Coming up on the end of the first month of working on this prototype, it doesn’t feel like I have progressed much. This is expected: as ideas get fleshed out and scope grows, appreciation for the sheer amount of work to be done before the first playable, let alone the release, starts to sink in. It is, however, quite interesting that I managed to construct a semblance of a playable environment, albeit without many interesting gameplay elements yet. It may not look like much, but it is something to work with. Once I realized that, the panic set in.

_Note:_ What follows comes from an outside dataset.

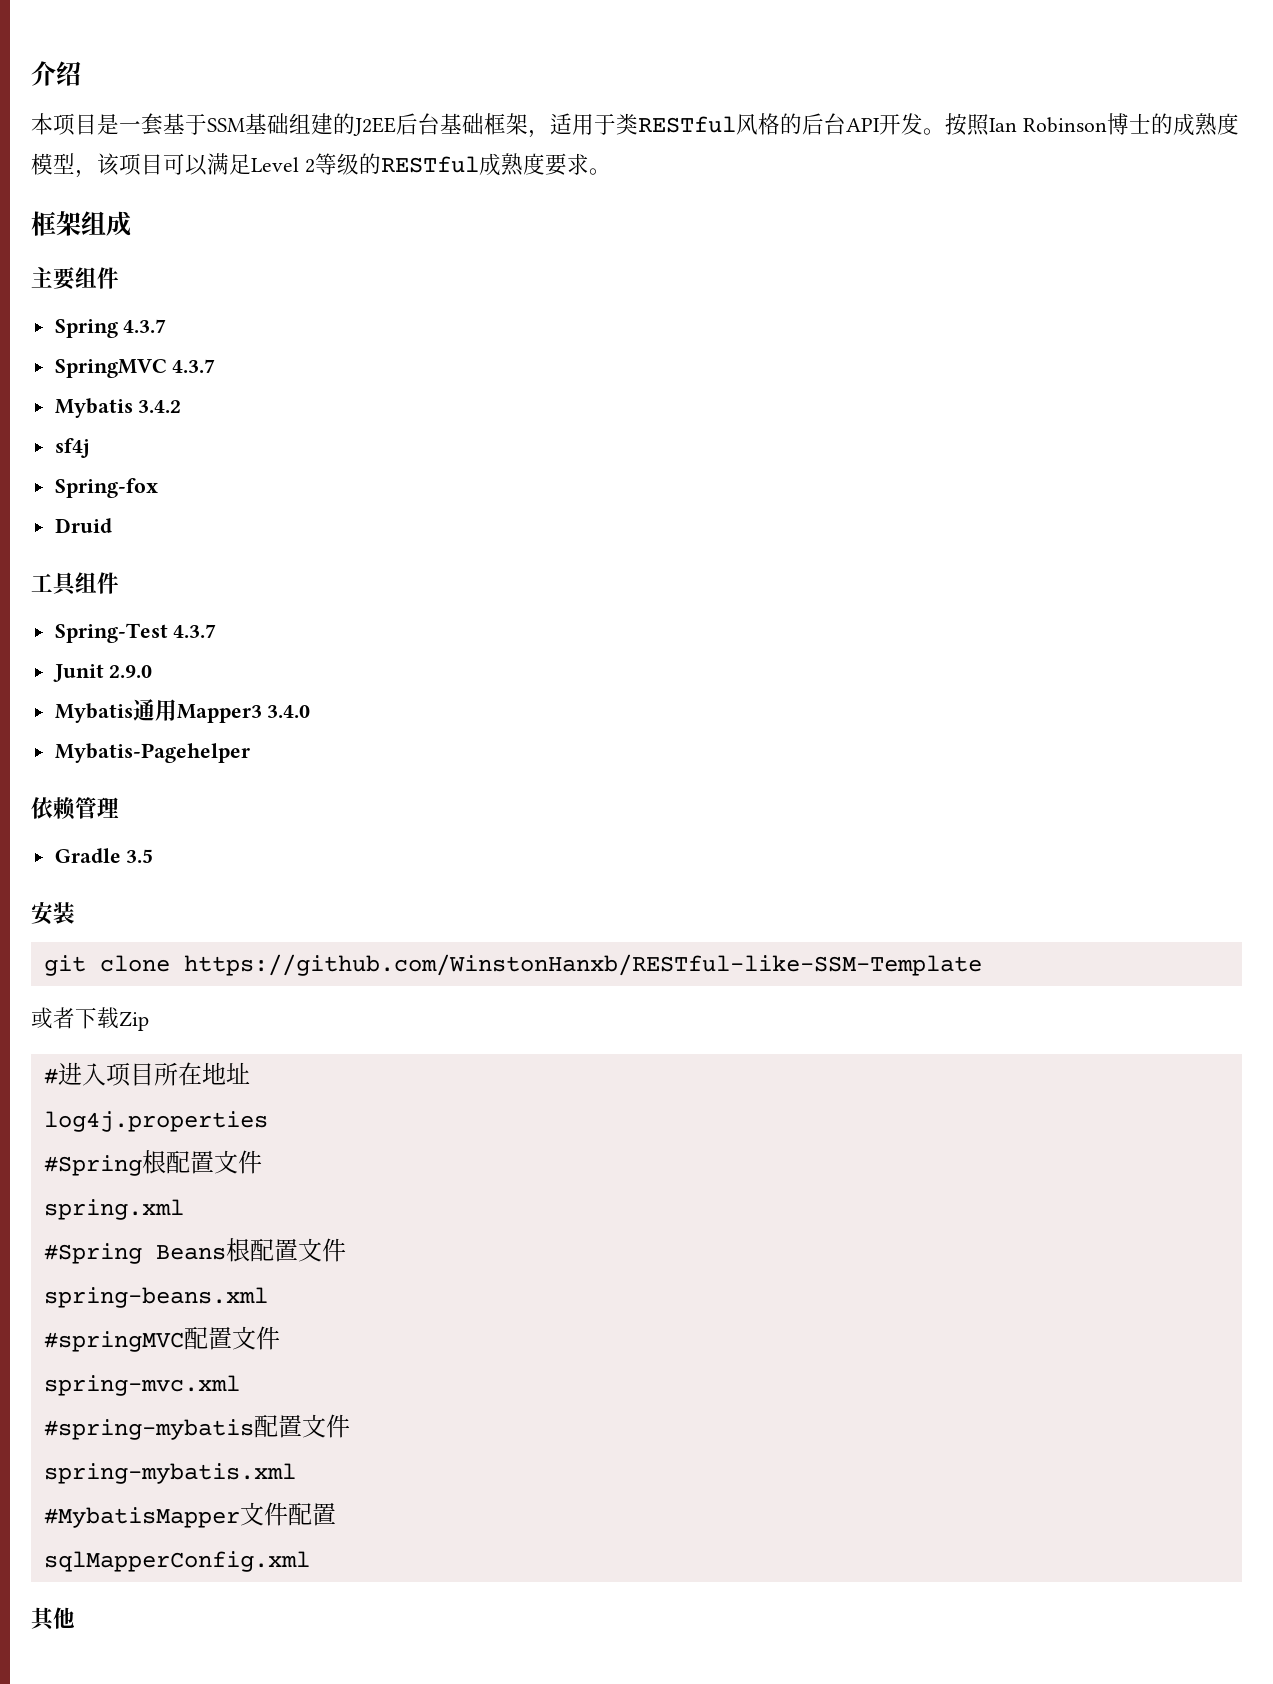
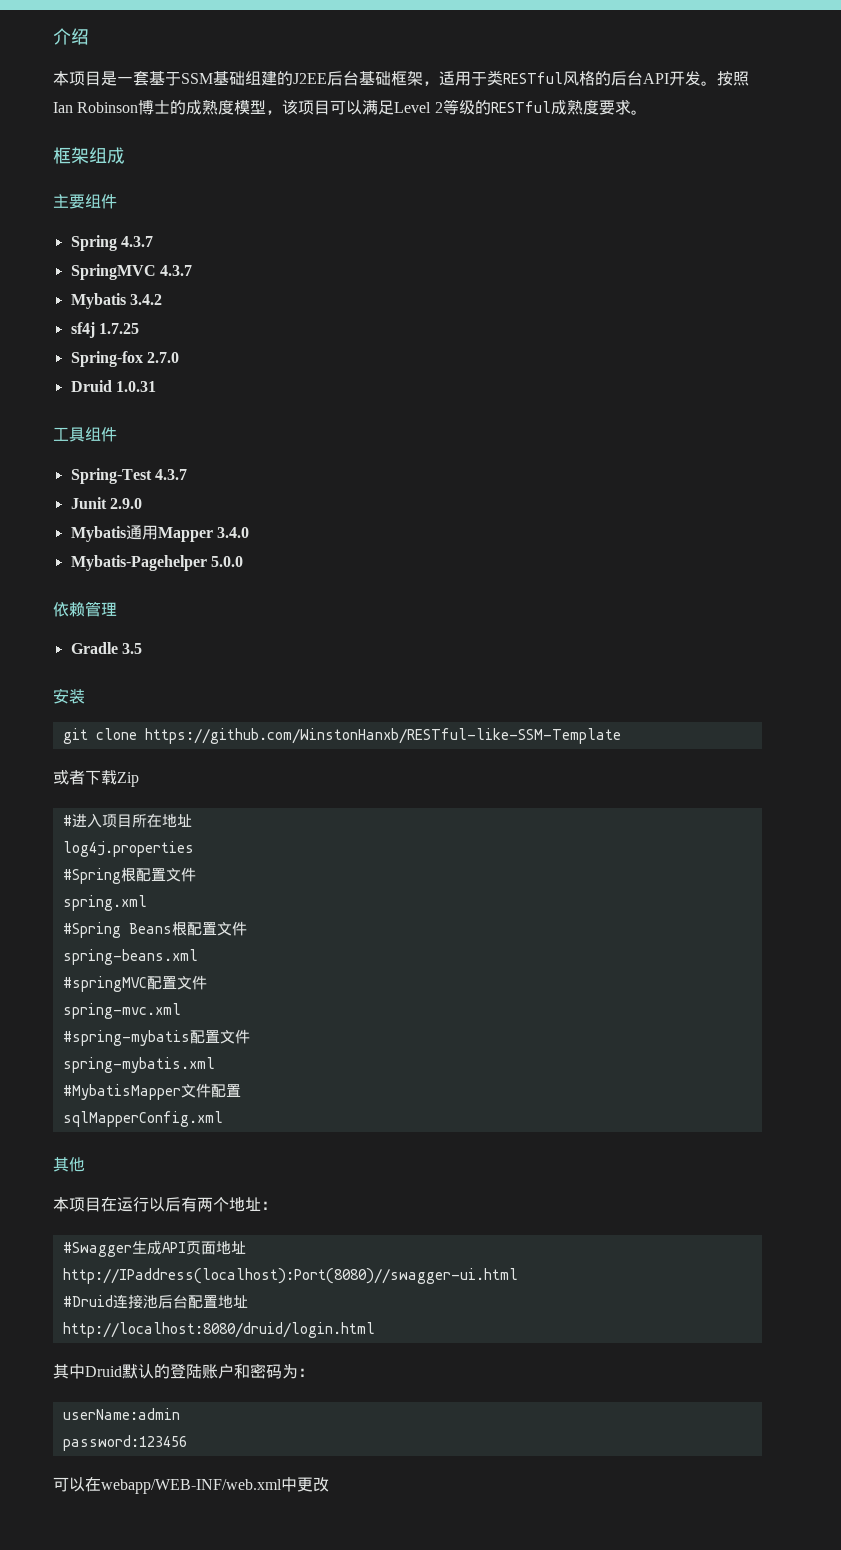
(90, 448) none -> [98,323,139,334] 1.7.25
[54,518,112,533] // Druid -> [146,352,179,363] [70,380,156,392] 2.7.0 // Druid 1.0.31
[176,704,262,723] Mapper3 -> [157,527,213,542] Mapper
(250, 753) none -> [210,556,243,567] 5.0.0
(75, 1618) none -> [53,1197,277,1212] [62,1240,246,1257] [62,1268,518,1284] [62,1294,248,1309] [62,1322,375,1338] [53,1363,314,1379] [62,1408,180,1420] [62,1435,187,1451] [53,1477,329,1494] // 本项目在运行以后有两个地址： // #Swagger生成API页面地址 // http://IPaddress(localhost):Port(8080)//swagger-ui.html // #Druid连接池后台配置地址 // http://localhost:8080/druid/login.html // 其中Druid默认的登陆账户和密码为： // userName:admin // password:123456 // 可以在webapp/WEB-INF/web.xml中更改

As technically inclined as I am, I feel kinda proud that I actually sat down and tried to jot down some interesting concepts and considerations with regards to what this game is supposed to be about. Sort of a design document, it served as a rough framework when deciding what parts of the implementation to work on in order to get to play with something enjoyable as soon as possible. While I tried to stray away from coupling any art design choices in there, the inspiration behind most of that work was there, in plain sight, everywhere you looked. It got to a point where I simply tried to find a spin on the historical WW2 battles that’d give me the creative liberty to introduce some more high-tech weapons. 1

And so, while trying to figure out a way to, as I claimed to a friend of mine, ‘iterate on perfection’, I got into a discussion on the psycord about ways to design classes and objectives that would both allow the players to enjoy their experience independently from their team and, at the same time, put larger emphasis on team coordination and class synergy in order to complete the mission objectives. Various observations proved to be very interesting in isolation, but turned out to make me heavily doubt the purpose of my endeavour in the long run. Essentially, the consensus was that I was setting out on a game from a bygone era that the players from today, who got to experience better gameplay design, will have a hard time enjoying in the long run.

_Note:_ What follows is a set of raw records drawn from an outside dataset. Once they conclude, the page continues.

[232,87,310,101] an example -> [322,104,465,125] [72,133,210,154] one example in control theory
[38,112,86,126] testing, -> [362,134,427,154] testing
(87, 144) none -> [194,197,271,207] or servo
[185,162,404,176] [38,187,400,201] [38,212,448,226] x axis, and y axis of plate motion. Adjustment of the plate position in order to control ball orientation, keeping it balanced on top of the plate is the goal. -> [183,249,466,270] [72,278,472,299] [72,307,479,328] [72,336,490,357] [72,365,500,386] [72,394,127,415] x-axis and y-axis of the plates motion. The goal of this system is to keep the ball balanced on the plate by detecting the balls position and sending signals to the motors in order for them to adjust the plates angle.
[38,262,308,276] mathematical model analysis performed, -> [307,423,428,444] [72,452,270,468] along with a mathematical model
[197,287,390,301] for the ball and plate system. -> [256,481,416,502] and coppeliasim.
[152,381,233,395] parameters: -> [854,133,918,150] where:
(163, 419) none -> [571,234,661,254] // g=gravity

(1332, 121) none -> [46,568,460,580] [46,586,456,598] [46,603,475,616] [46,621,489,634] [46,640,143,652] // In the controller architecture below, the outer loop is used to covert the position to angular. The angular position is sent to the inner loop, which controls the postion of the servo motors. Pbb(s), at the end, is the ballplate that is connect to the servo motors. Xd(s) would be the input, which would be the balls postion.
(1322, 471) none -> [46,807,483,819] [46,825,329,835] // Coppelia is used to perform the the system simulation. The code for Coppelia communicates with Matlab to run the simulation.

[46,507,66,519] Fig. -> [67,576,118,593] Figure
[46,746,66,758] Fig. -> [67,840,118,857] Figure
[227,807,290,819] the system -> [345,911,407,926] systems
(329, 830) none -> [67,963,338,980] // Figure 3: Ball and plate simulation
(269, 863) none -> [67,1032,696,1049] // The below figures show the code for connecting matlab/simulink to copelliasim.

What helped me at that moment was that a lot of other titles were mentioned with regards to their unique mechanics or approaches to gameplay, amongst them Natural Selection 2 and Team Fortress 2. Both, with ET, being some of my favorite games, I naturally started to try and isolate the parts that most interested me and were also mentioned by psycordians. It was a rather sleepless night before I actually jumped on something that seemed like it had potential. Even though now, after a night’s worth of sleep, it feels overly complicated, I’m still excited for its potential.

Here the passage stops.